(YOUR ASSIGNMENT) Reproduce the section of the listing that begins at the line containing "- Historia (historia.html)" and finishes at the line containing "Sidan kommer att". Include both end lines and nothing beyond them.

(SUPPLIED RECORDS)
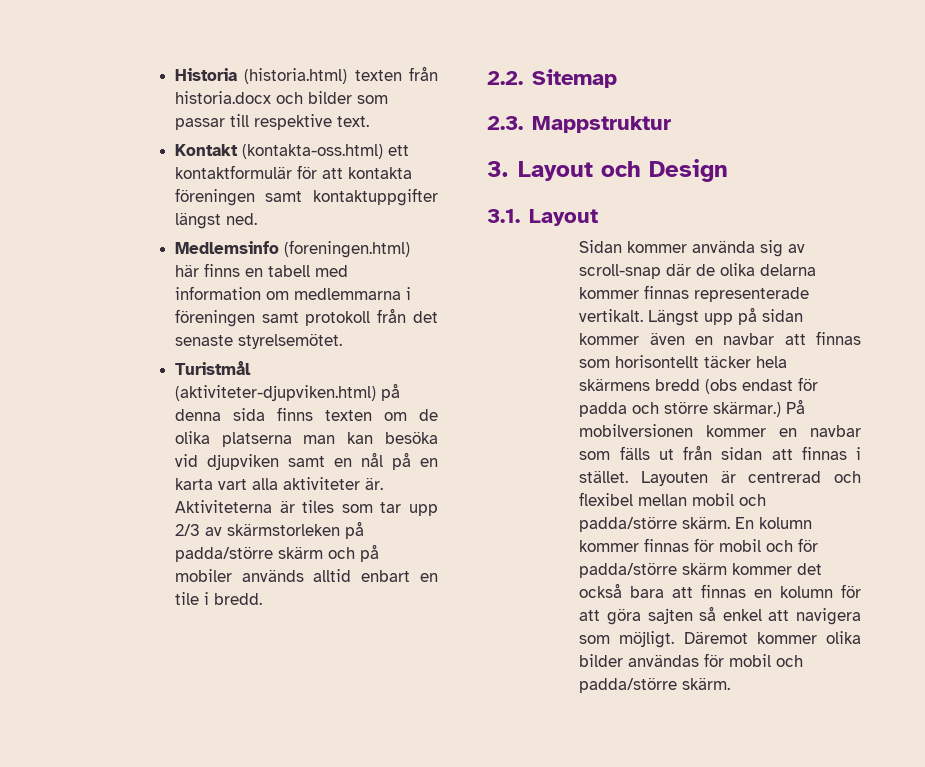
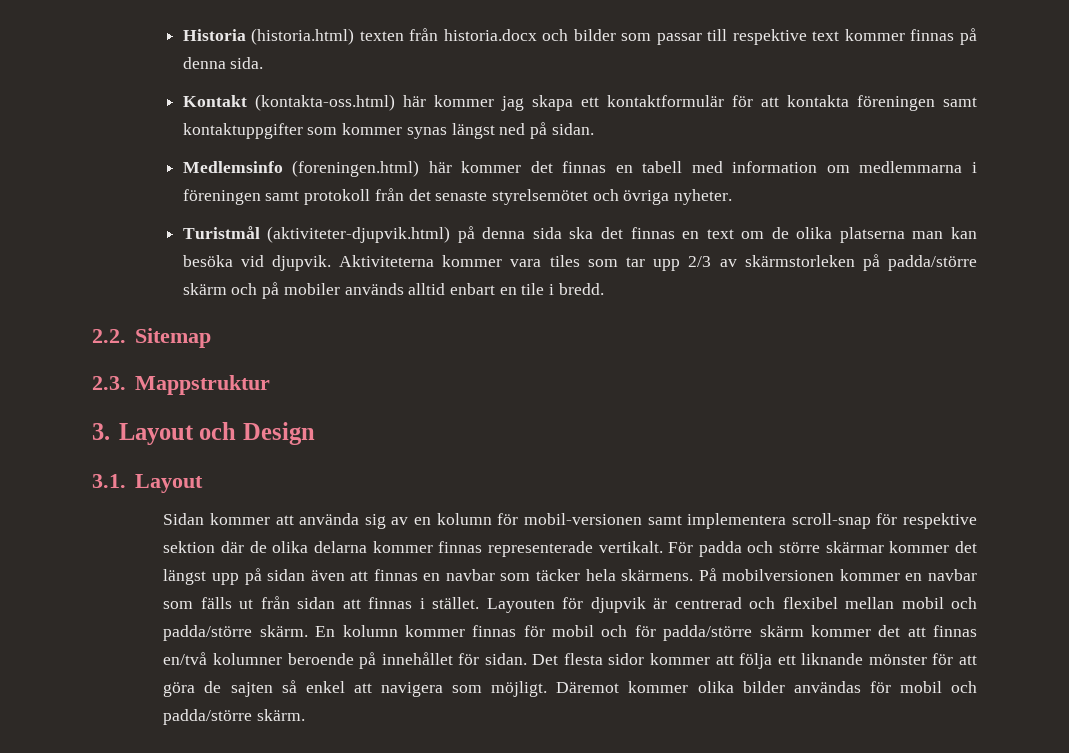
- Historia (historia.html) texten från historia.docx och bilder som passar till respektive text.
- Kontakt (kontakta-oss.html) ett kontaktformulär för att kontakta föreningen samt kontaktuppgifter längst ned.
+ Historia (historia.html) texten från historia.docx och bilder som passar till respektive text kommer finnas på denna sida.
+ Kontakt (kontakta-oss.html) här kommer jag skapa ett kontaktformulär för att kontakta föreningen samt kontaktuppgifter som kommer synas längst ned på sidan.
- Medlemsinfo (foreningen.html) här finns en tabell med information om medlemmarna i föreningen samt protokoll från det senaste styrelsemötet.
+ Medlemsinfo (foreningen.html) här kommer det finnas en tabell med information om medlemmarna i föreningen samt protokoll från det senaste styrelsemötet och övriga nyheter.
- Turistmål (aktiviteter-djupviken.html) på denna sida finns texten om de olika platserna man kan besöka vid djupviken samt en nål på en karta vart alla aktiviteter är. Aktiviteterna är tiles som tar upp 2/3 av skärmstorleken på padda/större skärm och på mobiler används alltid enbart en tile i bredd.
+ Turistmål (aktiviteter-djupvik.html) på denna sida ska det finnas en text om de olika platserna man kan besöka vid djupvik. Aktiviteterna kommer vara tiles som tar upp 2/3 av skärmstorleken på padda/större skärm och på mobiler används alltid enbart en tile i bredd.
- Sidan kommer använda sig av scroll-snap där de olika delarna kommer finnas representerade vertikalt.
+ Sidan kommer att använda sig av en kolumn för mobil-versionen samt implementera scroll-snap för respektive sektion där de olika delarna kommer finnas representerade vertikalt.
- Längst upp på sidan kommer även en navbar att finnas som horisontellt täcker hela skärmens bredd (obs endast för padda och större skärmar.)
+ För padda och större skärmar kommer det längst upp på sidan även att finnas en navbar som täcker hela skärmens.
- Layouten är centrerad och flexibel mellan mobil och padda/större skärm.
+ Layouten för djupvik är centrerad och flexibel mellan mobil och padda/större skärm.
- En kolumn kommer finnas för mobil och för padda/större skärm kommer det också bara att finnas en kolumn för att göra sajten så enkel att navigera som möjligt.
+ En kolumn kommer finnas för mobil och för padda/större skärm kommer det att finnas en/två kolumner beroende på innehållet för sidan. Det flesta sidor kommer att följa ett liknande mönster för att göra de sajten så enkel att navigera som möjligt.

...

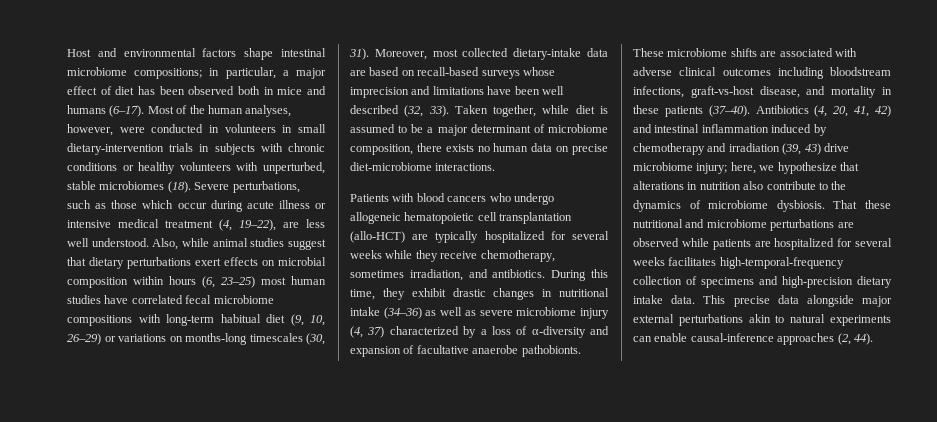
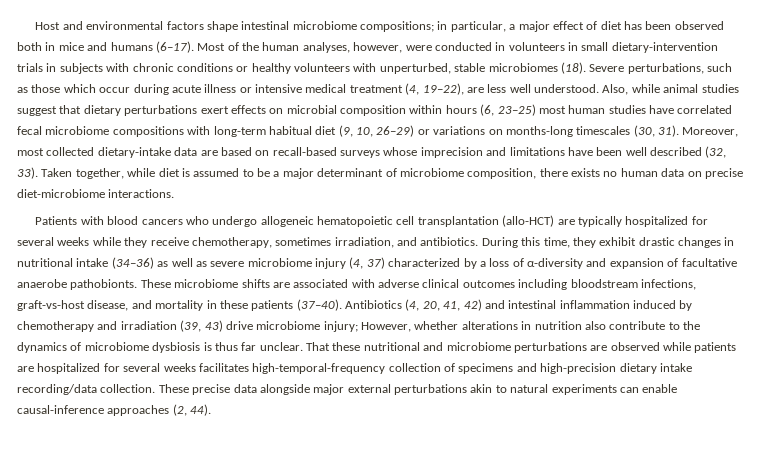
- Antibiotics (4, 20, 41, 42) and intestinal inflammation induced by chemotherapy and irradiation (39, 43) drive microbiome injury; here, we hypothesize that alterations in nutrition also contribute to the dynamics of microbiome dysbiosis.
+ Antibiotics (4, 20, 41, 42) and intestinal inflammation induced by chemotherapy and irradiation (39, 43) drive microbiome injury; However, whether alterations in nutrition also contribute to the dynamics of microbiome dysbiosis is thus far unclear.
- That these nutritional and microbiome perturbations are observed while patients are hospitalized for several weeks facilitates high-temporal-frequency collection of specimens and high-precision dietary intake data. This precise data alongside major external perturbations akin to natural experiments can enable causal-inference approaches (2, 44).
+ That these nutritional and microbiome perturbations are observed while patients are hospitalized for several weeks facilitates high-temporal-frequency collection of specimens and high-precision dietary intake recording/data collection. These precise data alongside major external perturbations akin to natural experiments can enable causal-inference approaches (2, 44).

(ANSWER TO THE EXERCISE)
- Historia (historia.html) texten från historia.docx och bilder som passar till respektive text.
- Kontakt (kontakta-oss.html) ett kontaktformulär för att kontakta föreningen samt kontaktuppgifter längst ned.
+ Historia (historia.html) texten från historia.docx och bilder som passar till respektive text kommer finnas på denna sida.
+ Kontakt (kontakta-oss.html) här kommer jag skapa ett kontaktformulär för att kontakta föreningen samt kontaktuppgifter som kommer synas längst ned på sidan.
- Medlemsinfo (foreningen.html) här finns en tabell med information om medlemmarna i föreningen samt protokoll från det senaste styrelsemötet.
+ Medlemsinfo (foreningen.html) här kommer det finnas en tabell med information om medlemmarna i föreningen samt protokoll från det senaste styrelsemötet och övriga nyheter.
- Turistmål (aktiviteter-djupviken.html) på denna sida finns texten om de olika platserna man kan besöka vid djupviken samt en nål på en karta vart alla aktiviteter är. Aktiviteterna är tiles som tar upp 2/3 av skärmstorleken på padda/större skärm och på mobiler används alltid enbart en tile i bredd.
+ Turistmål (aktiviteter-djupvik.html) på denna sida ska det finnas en text om de olika platserna man kan besöka vid djupvik. Aktiviteterna kommer vara tiles som tar upp 2/3 av skärmstorleken på padda/större skärm och på mobiler används alltid enbart en tile i bredd.
- Sidan kommer använda sig av scroll-snap där de olika delarna kommer finnas representerade vertikalt.
+ Sidan kommer att använda sig av en kolumn för mobil-versionen samt implementera scroll-snap för respektive sektion där de olika delarna kommer finnas representerade vertikalt.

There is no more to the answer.